Segâh makamı ise, kararını segâh perdesinden alan, karakteristik olarak çıkıcı seyir izleyen bir makamdır. Seyir sırasında makam, alt bölgede temkinli ilerler; üst seslere doğru çıkıldıkça melodik gerilim belirginleşir. Makamın güçlü perdesi nevâdır (Batı müziğinde la sesi karşılığına yakın), bu da melodinin orta bölümünde geçici bir duraklama ve toparlanma noktası oluşturur.

Segâh makamında yeden sesi, eserin bağlamına ve bestecinin tercihine göre kürdî ya da rast perdesi olarak kullanılabilir. Bu esneklik, makamın hem klasik hem de duygusal açıdan zengin bir ifade alanına sahip olmasını sağlar. Asma kararlar ve geçici duraklamalar, Segâh’ın “tam kapanmayan” karakterini daha da belirginleştirir.

Bu yönleriyle Segâh, yalnızca teknik bir makam değil; tereddüt, içe dönüş ve sessiz hüzün hâllerini taşıyan özgün bir müzikal dil olarak öne çıkar.

Segâh makamının ayırt edici özelliği, karar perdesinin tam bir “yerleşme” hissi vermemesidir. Bu durum, makamın duygusal etkisini belirleyen temel unsurlardan biridir.


Dünden Bugüne Segâh

Segâh, klasik Türk musikisinin en eski ve en çok işlenen makamlarından biridir. Osmanlı saray müziğinde, özellikle içli, vakur ve derinlikli duyguların ifadesinde tercih edilmiştir. Dini musikide, ilahi ve tevşihlerde; klasik formlarda ise beste, ağır semai ve yürük semai gibi yapılarda sıkça kullanılmıştır.

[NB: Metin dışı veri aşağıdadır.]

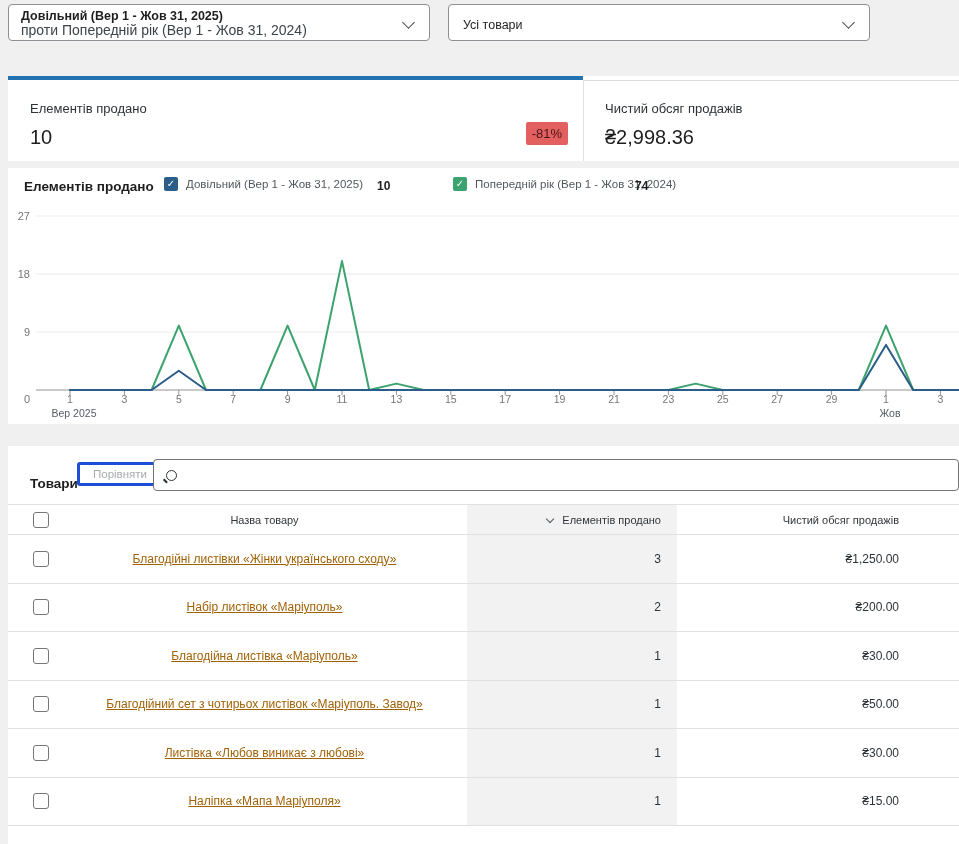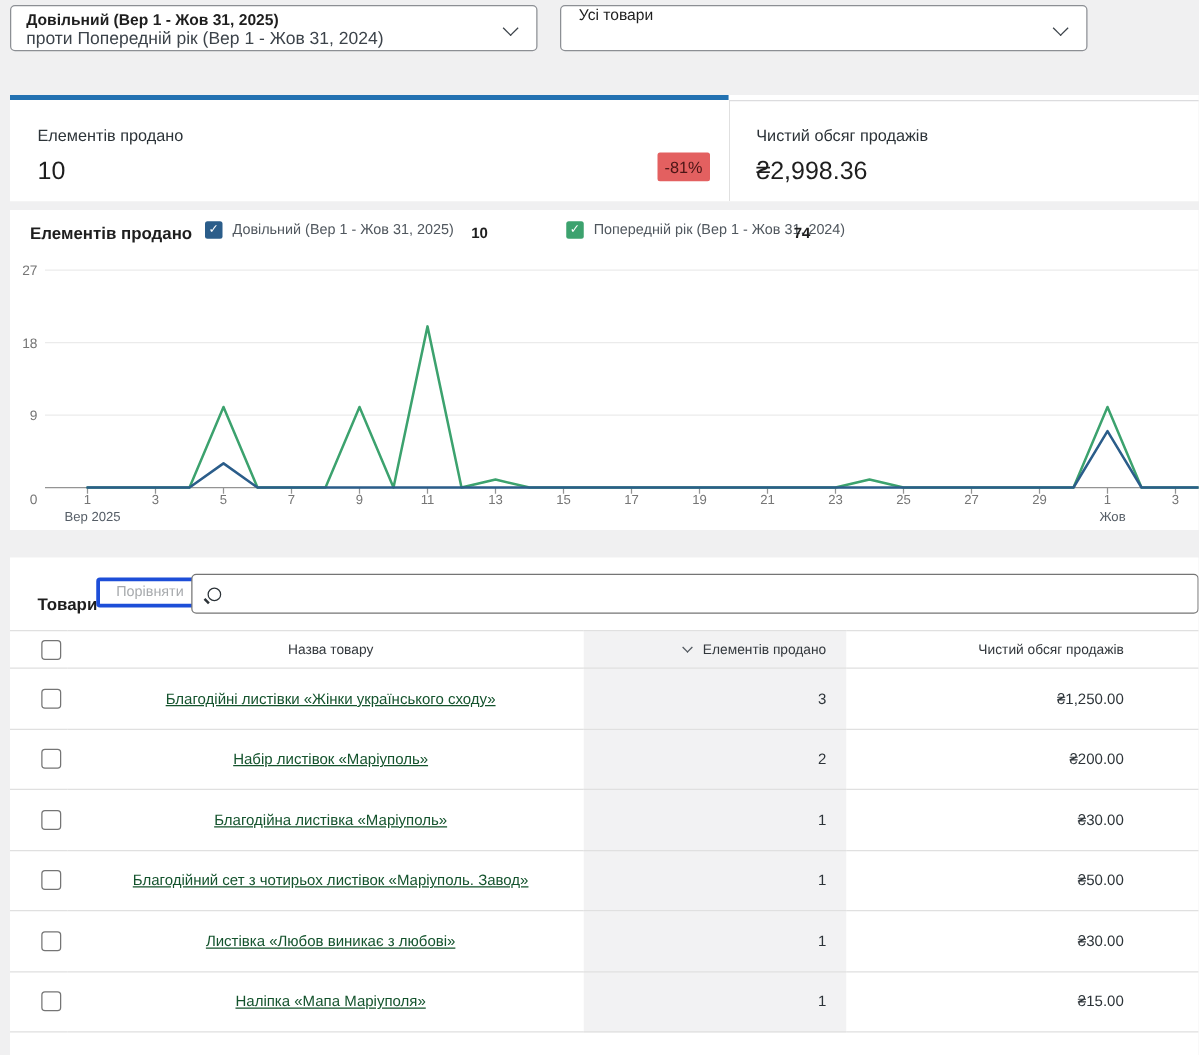--- a/index.html
+++ b/index.html
@@ -13,21 +13,21 @@
   }
   .card { background:#fff; position:absolute;margin-top:16px; }
 
   
   .dd {
     position:absolute; top:4px; height:37px; width:422px;
     background:#fff; border:1px solid #8c8f94; border-radius:4px;
     cursor:pointer;
   }
   .dd1 { left:8px; padding:4px 30px 0 12px; }
-  .dd2 { left:448px; display:flex; align-items:flex-start; padding:0 30px 8px 14px; }
+  .dd2 { left:448px; display:flex; align-items:flex-end; padding:0 30px 8px 14px; }
   .dd1-line1 { font-size:12.5px; font-weight:bold; line-height:15px; white-space:nowrap; }
   .dd1-line2 { font-size:14px; color:#3c434a; line-height:13px; white-space:nowrap; }
   .dd2-label { font-size:12.5px; }
   .chev {
     position:absolute; right:16px; top:13px; width:9px; height:9px;
     border-right:1.5px solid #3c434a; border-bottom:1.5px solid #3c434a;
     transform:rotate(45deg);
   }
 
   
@@ -99,21 +99,21 @@
   th.col-name, th.col-qty, th.col-money { cursor:pointer; }
   .sort-chevron {
     display:inline-block; width:6px; height:6px;
     border-right:1.5px solid #50575e; border-bottom:1.5px solid #50575e;
     transform:rotate(45deg); margin-right:9px; vertical-align:2px;
   }
   .row-checkbox, .head-checkbox {
     display:inline-block; width:16px; height:16px; background:#fff;
     border:1px solid #757575; border-radius:3px; cursor:pointer; vertical-align:middle;
   }
-  .product-link { color:#14532d; text-decoration:underline; cursor:pointer; }
+  .product-link { color:#a16207; text-decoration:underline; cursor:pointer; }
 </style>
 </head>
 <body>
 
 <div class="dd dd1">
   <div class="dd1-line1">Довільний (Вер 1 - Жов 31, 2025)</div>
   <div class="dd1-line2">проти Попередній рік (Вер 1 - Жов 31, 2024)</div>
   <span class="chev"></span>
 </div>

Zamanla Segâh, yalnızca klasik çevreyle sınırlı kalmamış; halk müziği, şehirli şarkı geleneği ve hatta modern düzenlemelerde bile etkisini sürdürmüştür. Makamın “eksik kapanış” hissi, modern dinleyici için bile sezgisel olarak algılanabilen bir melankoli üretir.


Segâh Makamının Yapısı, Seyri ve Çeşnileri

Segâh makamı, Türk mûsikisi makam sistemi içinde terkip tarihi kesin olarak bilinmeyen, ancak kaynaklarda en eski makamlardan biri olarak kabul edilen köklü bir yapıdır. Seydî, Segâh’ı hem şube hem makam olarak zikrederken; Kantemiroğlu ile Abdülbâkî Nâsır Dede, Segâh’ı doğrudan makamlar arasında değerlendirir. Bu durum, Segâh’ın tarihsel sürekliliğini ve sistem içindeki merkezi konumunu açık biçimde gösterir.

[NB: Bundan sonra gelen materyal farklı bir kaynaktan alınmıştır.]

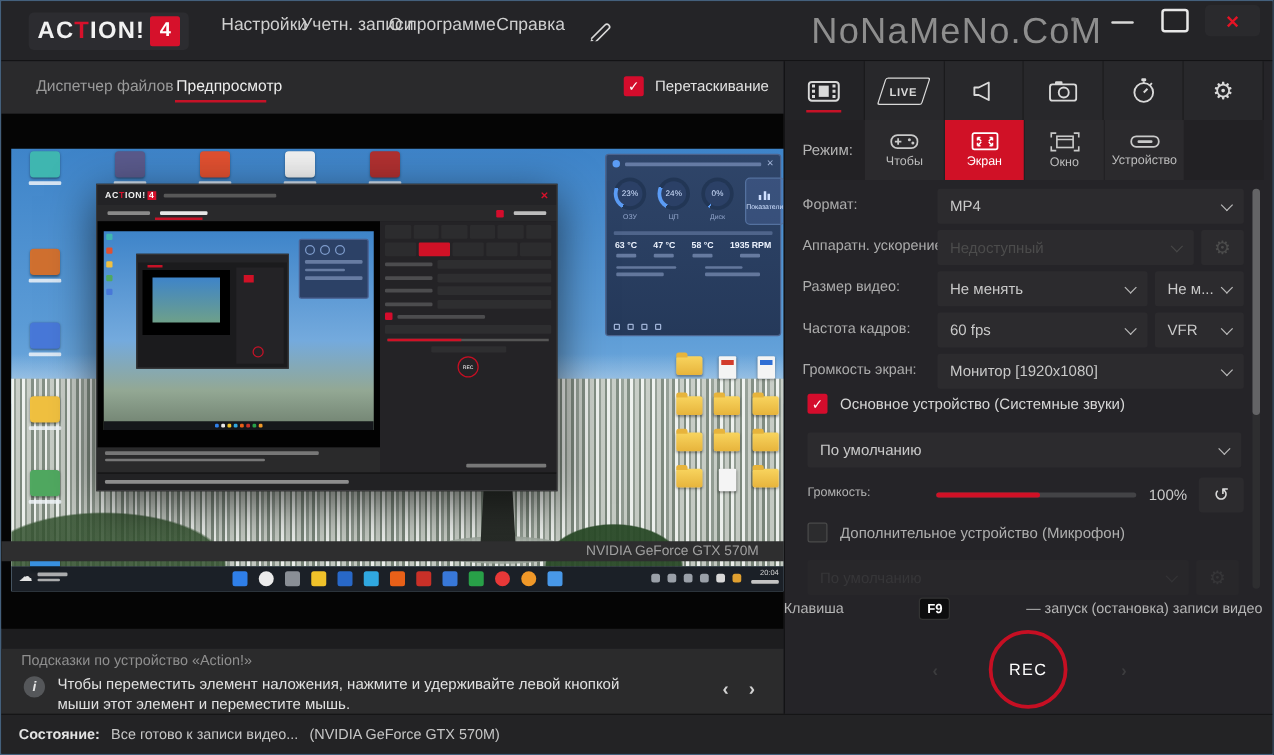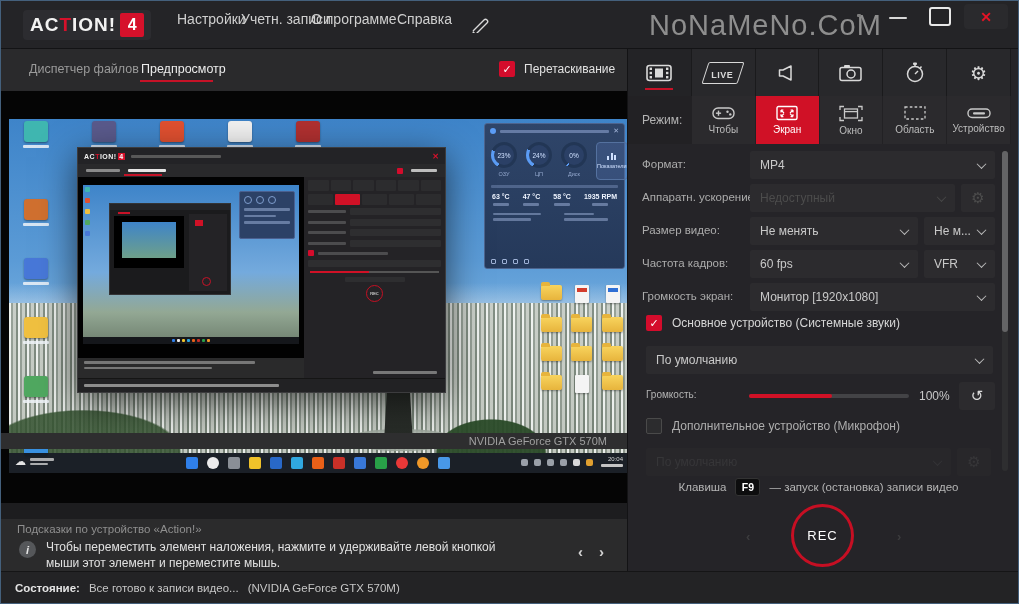--- a/index.html
+++ b/index.html
@@ -188,21 +188,21 @@
   .achk .lbl { font-size:12px; color:#d6d6d6; }
   .achk .lbl.dim2 { color:#aeaeae; }
 
   .volrow { position:absolute; left:640px; top:381px; width:370px; height:28px; }
   .vol-label { position:absolute; left:5px; top:7px; font-size:10px; color:#b4b4b4; }
   .vol-track { position:absolute; left:108px; top:12px; width:160px; height:4px; background:#434346; border-radius:2px; }
   .vol-fill { position:absolute; left:0; top:0; height:4px; width:52%; background:#d01126; border-radius:2px; }
   .vol-val { position:absolute; left:278px; top:7px; font-size:12px; color:#c9c9c9; }
   .vol-reset { position:absolute; left:318px; top:0; width:36px; height:28px; background:#2c2b2e; border-radius:3px; display:flex; align-items:center; justify-content:center; color:#d9d9d9; font-size:15px; }
 
-  .hotkey { position:absolute; left:626px; width:383px; top:477px; display:flex; align-items:center; justify-content:center; gap:9px; font-size:11.5px; color:#b5b5b5; }
+  .hotkey { position:absolute; left:626px; width:383px; top:477px; display:flex; align-items:center; justify-content:space-between; gap:9px; font-size:11.5px; color:#b5b5b5; }
   .keycap { min-width:25px; height:18px; background:#0d0d0e; border:1px solid #333; border-radius:3px; color:#fff; font-weight:bold; font-size:10.5px; display:flex; align-items:center; justify-content:center; padding:0 4px; }
   .recbtn { position:absolute; left:790px; top:503px; width:63px; height:63px; border:3px solid #c60f23; border-radius:50%; display:flex; align-items:center; justify-content:center; color:#fff; font-size:13px; letter-spacing:1px; }
   .rec-prev, .rec-next { position:absolute; top:528px; font-size:13px; color:#3c3c3e; font-weight:bold; }
   .rec-prev { left:745px; } .rec-next { left:896px; }
 
   .scroll-track { position:absolute; left:1001px; top:150px; width:6px; height:320px; background:#2e2e30; border-radius:3px; }
   .scroll-thumb { position:absolute; left:1001px; top:150px; width:6px; height:181px; background:#646466; border-radius:3px; }
 
   svg { display:block; }
 </style>
@@ -626,26 +626,20 @@
             <path d="M1 5 V1.5 H5" fill="none" stroke="#c9c9c9" stroke-width="1.3"></path>
             <path d="M19 1.5 H23 V5" fill="none" stroke="#c9c9c9" stroke-width="1.3"></path>
             <path d="M1 12 V15.5 H5" fill="none" stroke="#c9c9c9" stroke-width="1.3"></path>
             <path d="M19 15.5 H23 V12" fill="none" stroke="#c9c9c9" stroke-width="1.3"></path>
             <rect x="5.5" y="4" width="13" height="9" fill="none" stroke="#c9c9c9" stroke-width="1.3"></rect>
             <line x1="5.5" y1="6.6" x2="18.5" y2="6.6" stroke="#c9c9c9" stroke-width="1.3"></line>
           </svg>
         <span>Окно</span>
       </div>
       <div class="mbtn">
-        <svg width="24" height="16" viewBox="0 0 24 16">
-            <rect x="2" y="2" width="20" height="12" fill="none" stroke="#c9c9c9" stroke-width="1.3" stroke-dasharray="2.6 2.2"></rect>
-          </svg>
-        <span>Область</span>
-      </div>
-      <div class="mbtn">
         <svg width="24" height="14" viewBox="0 0 24 14">
             <rect x="1" y="3" width="22" height="8.5" rx="4" fill="none" stroke="#c9c9c9" stroke-width="1.4"></rect>
             <rect x="6" y="6.2" width="12" height="2.2" rx="1" fill="#c9c9c9"></rect>
           </svg>
         <span>Устройство</span>
       </div>
     </div>
 
     <div class="frow" style="top:102px">
       <div class="flabel">Формат:</div>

Segâh makamının seyir karakteri çıkıcıdır. Durağı, makamla aynı adı taşıyan ve koma bemollü si olarak tanımlanan segâh perdesidir. Bu perde, makamın hem teknik hem de duygusal merkezini oluşturur.

Dizi Yapısı ve Temel Çeşniler

Segâh makamı genellikle, segâh perdesi üzerinde kurulu bir segâh beşlisine, eviç perdesi (bakiye diyezli fa) üzerinde yer alan bir hicaz dörtlüsünün eklenmesiyle tarif edilir. Ancak bu tanım, makamın gerçek kullanım zenginliğini tam olarak yansıtmaz.

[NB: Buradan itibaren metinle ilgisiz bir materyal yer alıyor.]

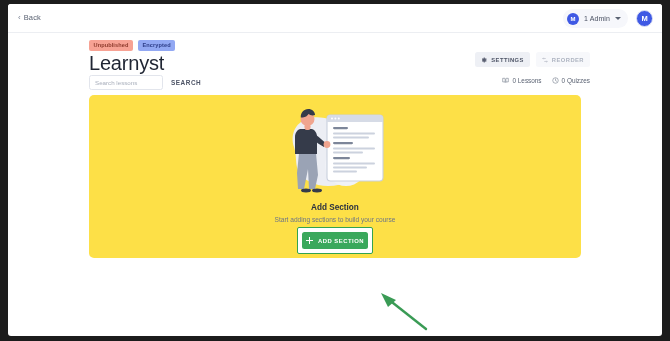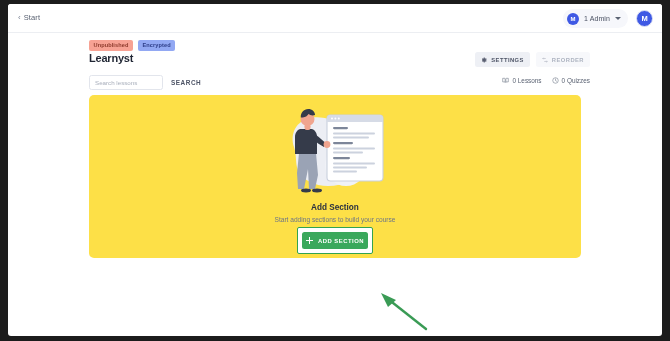--- a/index.html
+++ b/index.html
@@ -115,22 +115,22 @@
     letter-spacing: .1px;
     line-height: 1;
     color: #fff;
   }
   .badge.unpublished { background: #f7a294; color: #8d3a2c; }
   .badge.encrypted  { background: #92a8f3; color: #2c3c87; }
 
   #course-title {
     position: absolute;
     left: 81px; top: 19px;
-    font-size: 11px;
-    font-weight: bold;
+    font-size: 20px;
+    font-weight: normal;
     color: #1f2533;
     letter-spacing: -.2px;
   }
 
   
   #header-actions {
     position: absolute;
     right: 72px; top: 19px;
     display: flex;
     gap: 6px;
@@ -283,21 +283,21 @@
 </head>
 <body>
 
 <div id="frame">
   <div id="page">
 
     <div id="topbar">
 
       <div id="back-link">
         <span class="chev">‹</span>
-        <span>Start</span>
+        <span>Back</span>
       </div>
 
       <div id="user-pill">
         <span class="mini-avatar">M</span>
         <span id="user-name">1 Admin</span>
         <span class="caret"></span>
       </div>
 
       <div id="main-avatar">M</div>
     </div>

Seyir sırasında, özellikle inici nağmelerde, eviç perdesi yerine acem (doğal fa) perdesinin tercih edilmesi yaygındır. Bu değişiklik, segâh beşlisini eksik segâh beşlisi hâline getirir ve dizinin iç yapısında önemli dönüşümlere yol açar. Bu durumda:

  • Segâh perdesindeki beşli, uşşak–bayatî karakterine yaklaşır.

  • Nevâ perdesi üzerinde uşşak-bayatî dizisi belirginleşir.

  • Gerdâniye perdesinde bir bûselik beşlisi ortaya çıkar.

Tarihsel repertuvara bakıldığında, Segâh makamında ikinci yapı (acemli kullanım) çok daha sık tercih edilmiştir. Bu tercih, makamın inişli bölümlerinde ortaya çıkan cazibenin doğal sonucudur.

Ferahnâk ve Diğer Çeşni Genişlemeleri

Segâh makamının yapısına zamanla farklı çeşniler eklenmiştir. Özellikle:

  • Dik-hisar perdesinin kullanımıyla segâh beşlisi bazen ferahnâk beşlisi karakteri kazanır.

  • Dik-hisar yerine hüseynî perdesinin gelmesi, beşliyi eksik ferahnâk yapısına dönüştürür.

  • Bu yapı, nevâ perdesinde bûselik dizisini daha da belirginleştirir.

Bazı eserlerde, eviç perdesi üzerinde hicaz dörtlüsüne de sınırlı biçimde yer verilir. Tüm bu unsurlar birlikte düşünüldüğünde Segâh, tek bir diziyle açıklanamayacak ölçüde çok katmanlı bir makam hâline gelir.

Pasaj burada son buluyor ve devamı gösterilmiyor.